** Records supplied follows **

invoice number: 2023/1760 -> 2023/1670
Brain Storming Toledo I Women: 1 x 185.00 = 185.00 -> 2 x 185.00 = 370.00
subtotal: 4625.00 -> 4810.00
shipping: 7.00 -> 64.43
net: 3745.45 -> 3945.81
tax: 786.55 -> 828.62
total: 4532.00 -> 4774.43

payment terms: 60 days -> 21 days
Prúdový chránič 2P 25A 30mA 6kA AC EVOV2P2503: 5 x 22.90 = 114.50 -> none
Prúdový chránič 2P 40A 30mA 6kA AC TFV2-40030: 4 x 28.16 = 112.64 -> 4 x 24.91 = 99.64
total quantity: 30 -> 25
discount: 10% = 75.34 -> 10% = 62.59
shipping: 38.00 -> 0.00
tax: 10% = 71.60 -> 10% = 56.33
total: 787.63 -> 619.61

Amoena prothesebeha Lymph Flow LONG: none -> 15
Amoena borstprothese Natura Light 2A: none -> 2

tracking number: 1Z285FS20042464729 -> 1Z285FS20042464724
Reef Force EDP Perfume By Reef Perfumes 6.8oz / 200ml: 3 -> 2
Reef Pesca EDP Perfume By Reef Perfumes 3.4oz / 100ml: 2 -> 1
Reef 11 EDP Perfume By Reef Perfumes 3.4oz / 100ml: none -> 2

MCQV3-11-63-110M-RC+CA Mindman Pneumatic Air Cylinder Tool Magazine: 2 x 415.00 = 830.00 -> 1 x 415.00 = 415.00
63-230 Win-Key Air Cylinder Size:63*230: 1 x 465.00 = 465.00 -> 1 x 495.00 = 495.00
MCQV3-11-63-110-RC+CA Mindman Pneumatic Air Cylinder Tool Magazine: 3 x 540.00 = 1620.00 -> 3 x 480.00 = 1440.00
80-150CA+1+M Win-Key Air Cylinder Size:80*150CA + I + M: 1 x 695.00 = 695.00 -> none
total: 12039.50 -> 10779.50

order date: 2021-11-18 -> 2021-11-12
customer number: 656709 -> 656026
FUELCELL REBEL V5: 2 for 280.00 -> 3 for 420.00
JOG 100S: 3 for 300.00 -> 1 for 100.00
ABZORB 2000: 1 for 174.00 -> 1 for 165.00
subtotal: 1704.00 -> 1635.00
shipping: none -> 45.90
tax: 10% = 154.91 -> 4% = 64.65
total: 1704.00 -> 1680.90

** End of Records supplied **

The records are to be retyped exactly. No line may be skipped.

▶ [Solution for this task]:
invoice number: 2023/1760 -> 2023/1670
Brain Storming Toledo I Women: 1 x 185.00 = 185.00 -> 2 x 185.00 = 370.00
subtotal: 4625.00 -> 4810.00
shipping: 7.00 -> 64.43
net: 3745.45 -> 3945.81
tax: 786.55 -> 828.62
total: 4532.00 -> 4774.43

payment terms: 60 days -> 21 days
Prúdový chránič 2P 25A 30mA 6kA AC EVOV2P2503: 5 x 22.90 = 114.50 -> none
Prúdový chránič 2P 40A 30mA 6kA AC TFV2-40030: 4 x 28.16 = 112.64 -> 4 x 24.91 = 99.64
total quantity: 30 -> 25
discount: 10% = 75.34 -> 10% = 62.59
shipping: 38.00 -> 0.00
tax: 10% = 71.60 -> 10% = 56.33
total: 787.63 -> 619.61

Amoena prothesebeha Lymph Flow LONG: none -> 15
Amoena borstprothese Natura Light 2A: none -> 2

tracking number: 1Z285FS20042464729 -> 1Z285FS20042464724
Reef Force EDP Perfume By Reef Perfumes 6.8oz / 200ml: 3 -> 2
Reef Pesca EDP Perfume By Reef Perfumes 3.4oz / 100ml: 2 -> 1
Reef 11 EDP Perfume By Reef Perfumes 3.4oz / 100ml: none -> 2

MCQV3-11-63-110M-RC+CA Mindman Pneumatic Air Cylinder Tool Magazine: 2 x 415.00 = 830.00 -> 1 x 415.00 = 415.00
63-230 Win-Key Air Cylinder Size:63*230: 1 x 465.00 = 465.00 -> 1 x 495.00 = 495.00
MCQV3-11-63-110-RC+CA Mindman Pneumatic Air Cylinder Tool Magazine: 3 x 540.00 = 1620.00 -> 3 x 480.00 = 1440.00
80-150CA+1+M Win-Key Air Cylinder Size:80*150CA + I + M: 1 x 695.00 = 695.00 -> none
total: 12039.50 -> 10779.50

order date: 2021-11-18 -> 2021-11-12
customer number: 656709 -> 656026
FUELCELL REBEL V5: 2 for 280.00 -> 3 for 420.00
JOG 100S: 3 for 300.00 -> 1 for 100.00
ABZORB 2000: 1 for 174.00 -> 1 for 165.00
subtotal: 1704.00 -> 1635.00
shipping: none -> 45.90
tax: 10% = 154.91 -> 4% = 64.65
total: 1704.00 -> 1680.90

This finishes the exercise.